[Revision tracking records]
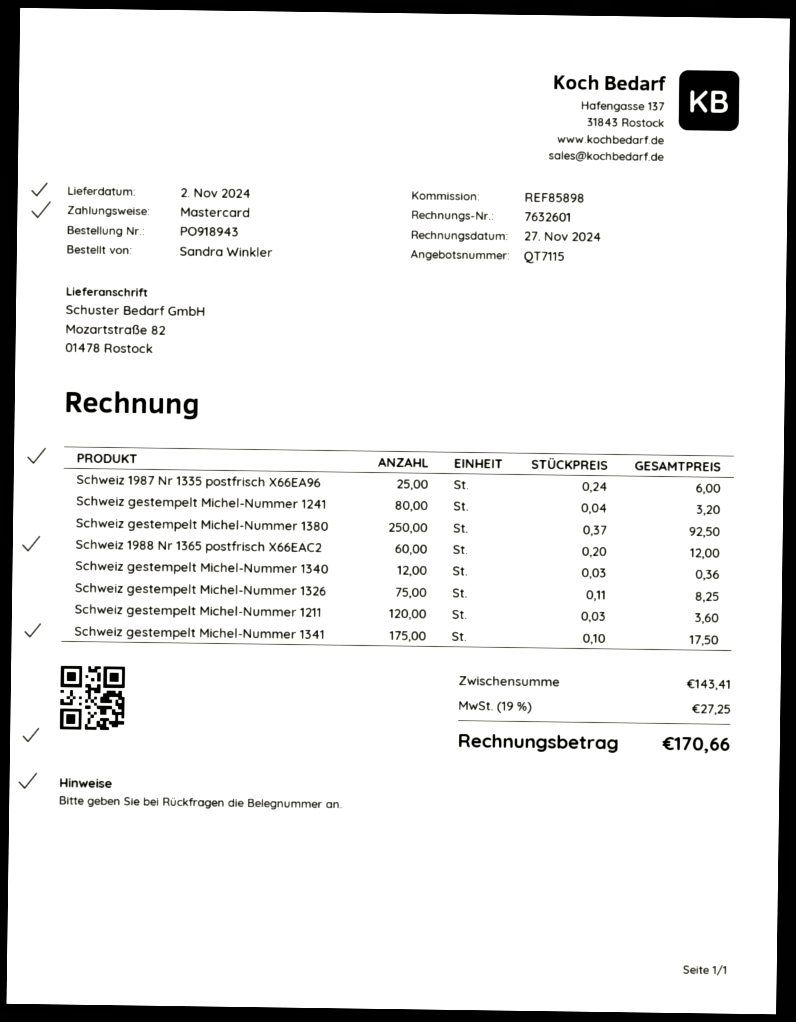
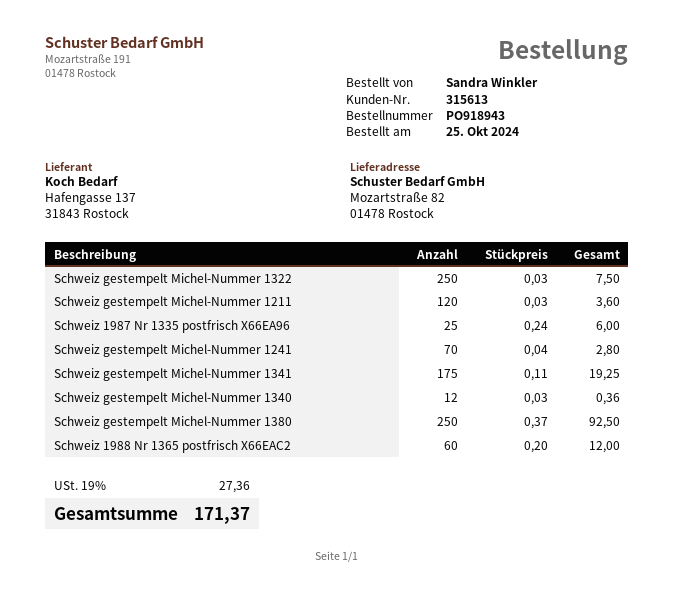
Schweiz gestempelt Michel-Nummer 1241: 80 x 0.04 = 3.20 -> 70 x 0.04 = 2.80
Schweiz gestempelt Michel-Nummer 1326: 75 x 0.11 = 8.25 -> none
Schweiz gestempelt Michel-Nummer 1341: 175 x 0.10 = 17.50 -> 175 x 0.11 = 19.25
Schweiz gestempelt Michel-Nummer 1322: none -> 250 x 0.03 = 7.50
tax: 19% = 27.25 -> 19% = 27.36
total: 170.66 -> 171.37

**Problem requirements**
A verbatim transcription of the records, pictures excluded, is the required output.

**Solution to this problem**
Schweiz gestempelt Michel-Nummer 1241: 80 x 0.04 = 3.20 -> 70 x 0.04 = 2.80
Schweiz gestempelt Michel-Nummer 1326: 75 x 0.11 = 8.25 -> none
Schweiz gestempelt Michel-Nummer 1341: 175 x 0.10 = 17.50 -> 175 x 0.11 = 19.25
Schweiz gestempelt Michel-Nummer 1322: none -> 250 x 0.03 = 7.50
tax: 19% = 27.25 -> 19% = 27.36
total: 170.66 -> 171.37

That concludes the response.